▶ _Exercise brief_: Repeat the records below exactly as they appear, leaving out any pictures.

▶ _Record excerpts_:
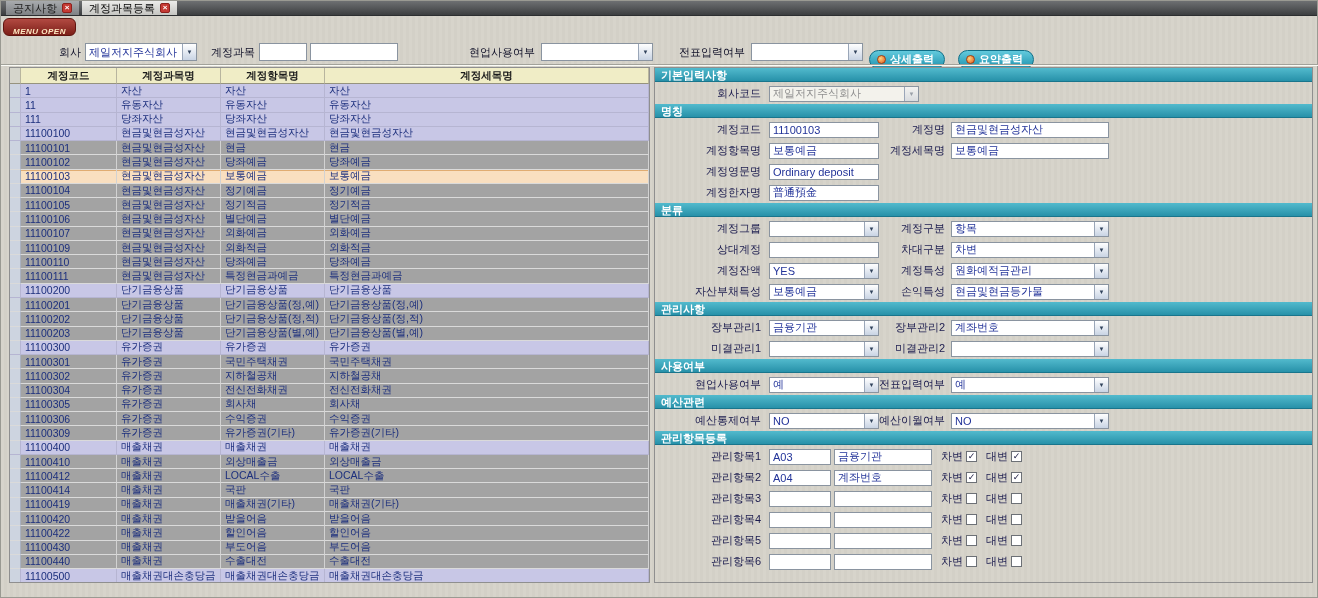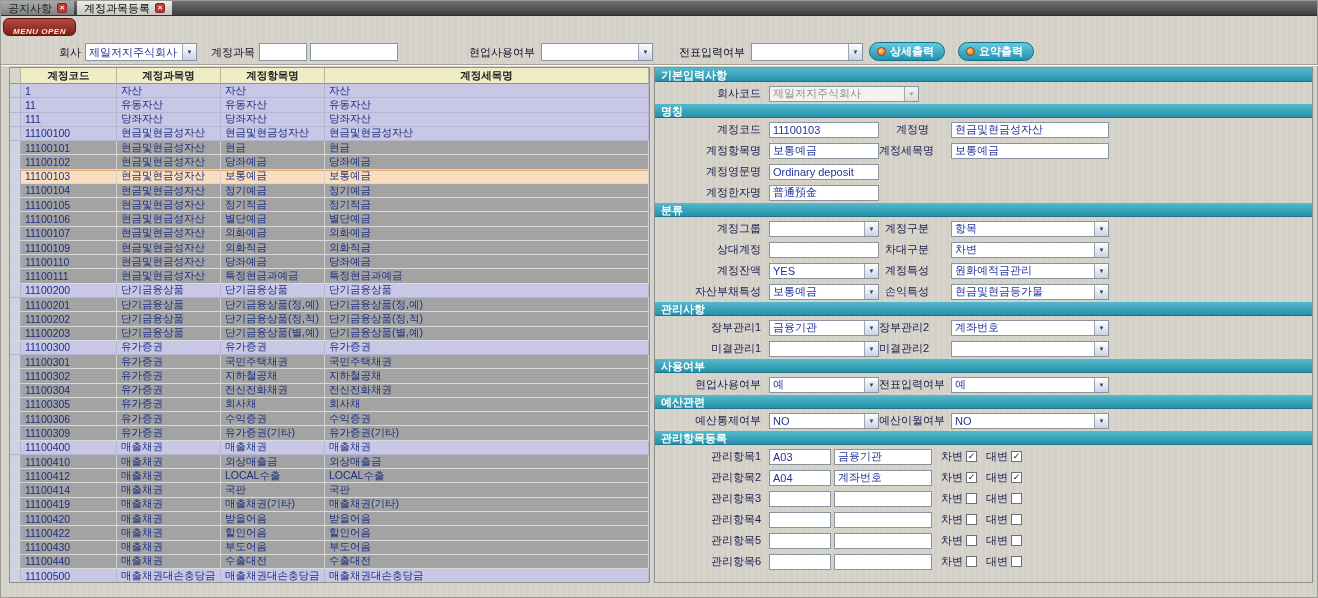"공지사항" .tabbar { padding-left: none -> 5px }
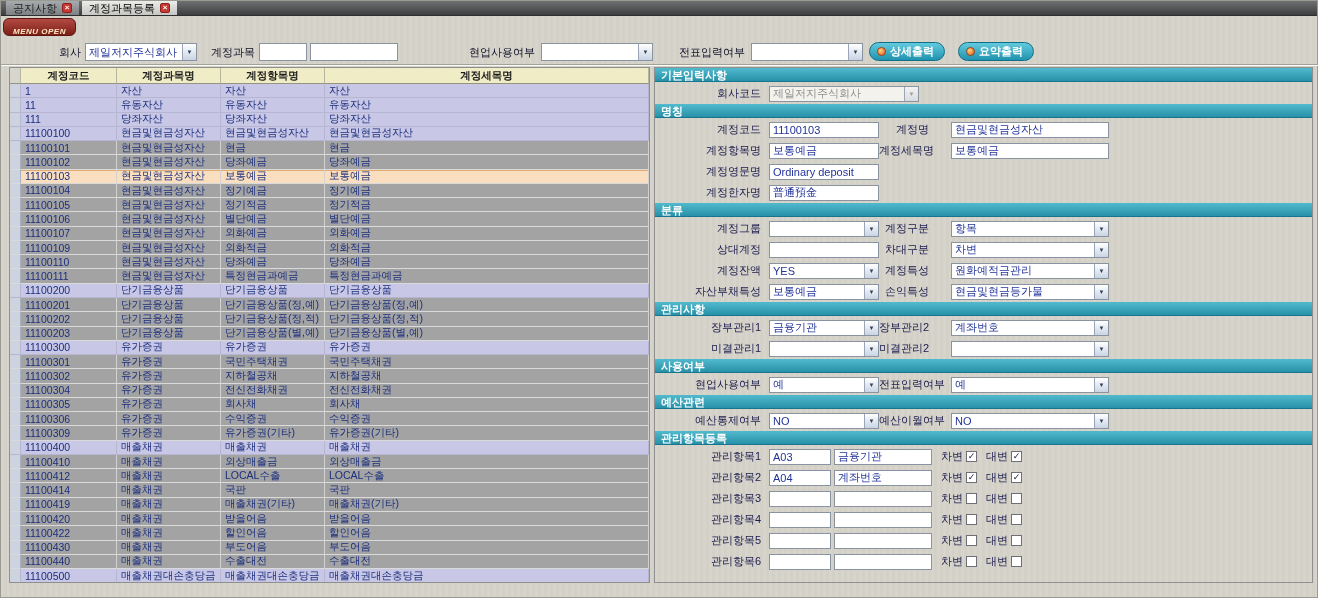"상세출력" .print-btn { top: 2px -> 10px }
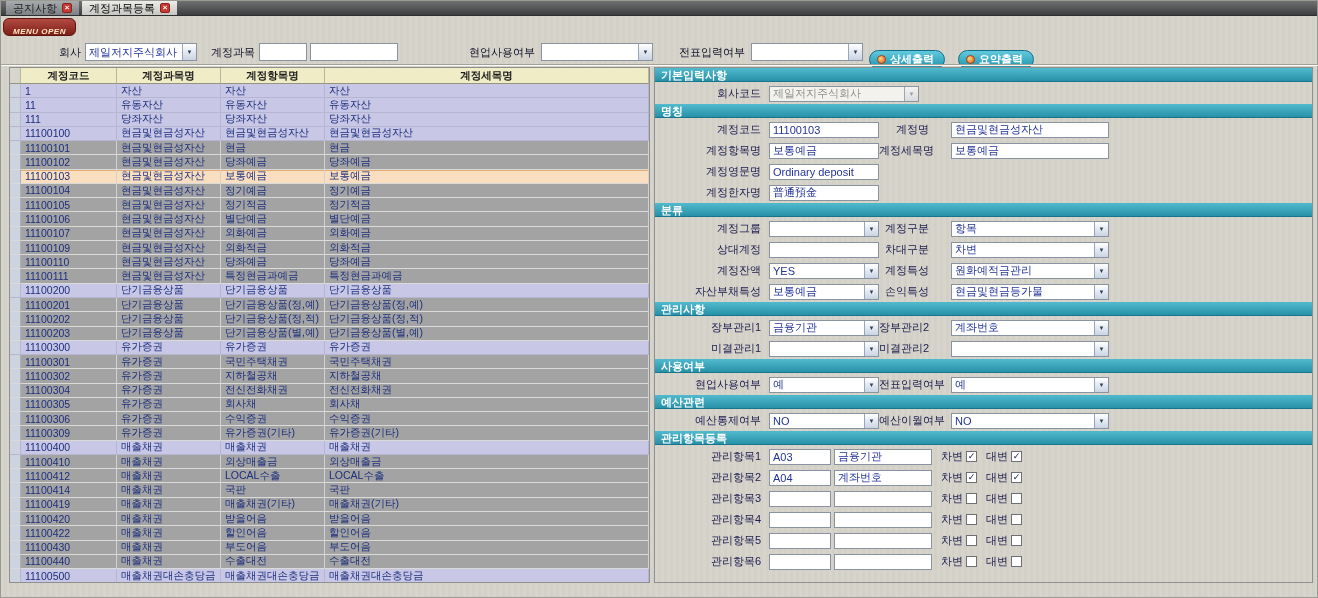"계정명" .rlabel { padding-right: 22px -> 6px }
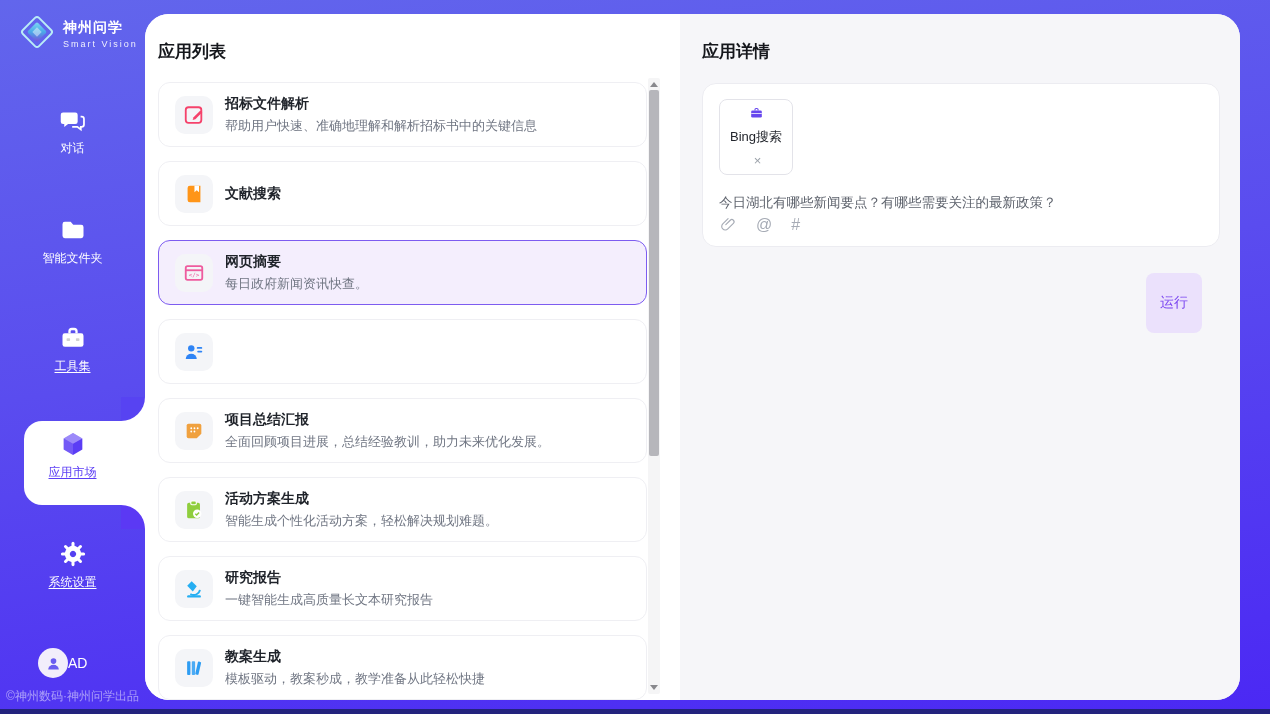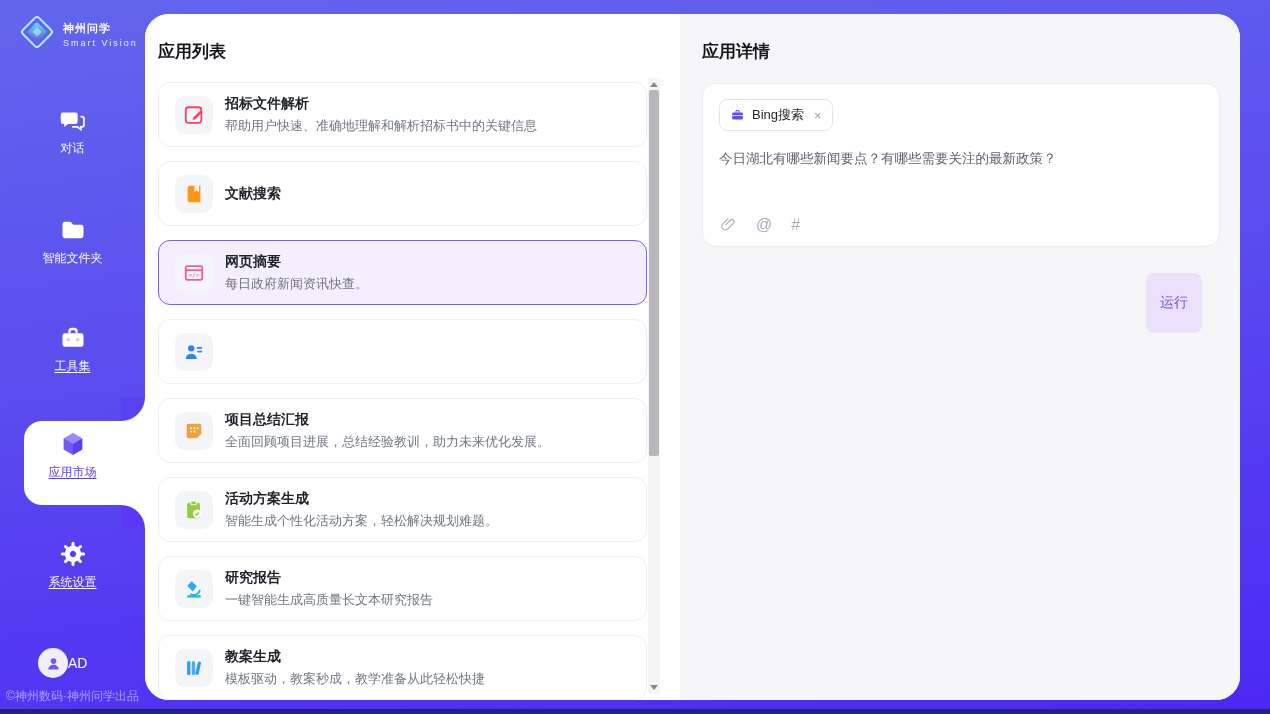"神州问学" .logo-text .brand-name { font-size: 11px -> 14px }
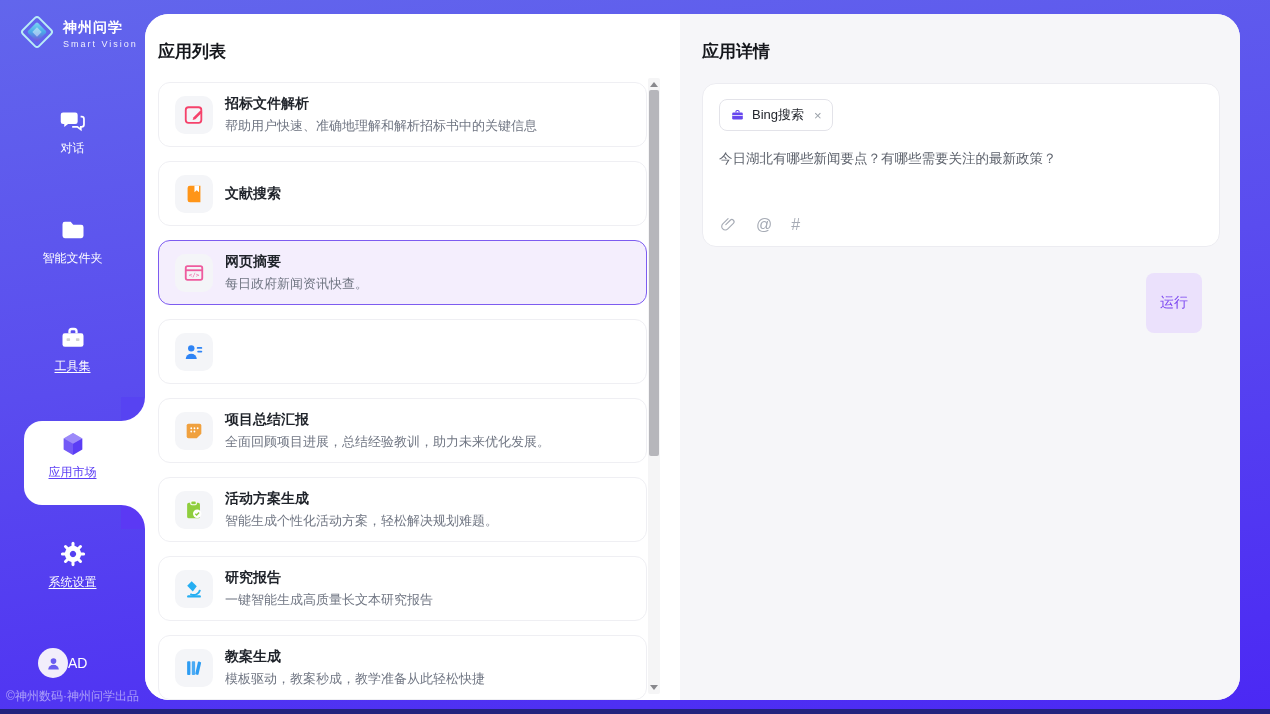"Bing搜索" .chip { flex-direction: none -> column }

▶ _Exercise response_:
"공지사항" .tabbar { padding-left: none -> 5px }
"상세출력" .print-btn { top: 2px -> 10px }
"계정명" .rlabel { padding-right: 22px -> 6px }
"神州问学" .logo-text .brand-name { font-size: 11px -> 14px }
"Bing搜索" .chip { flex-direction: none -> column }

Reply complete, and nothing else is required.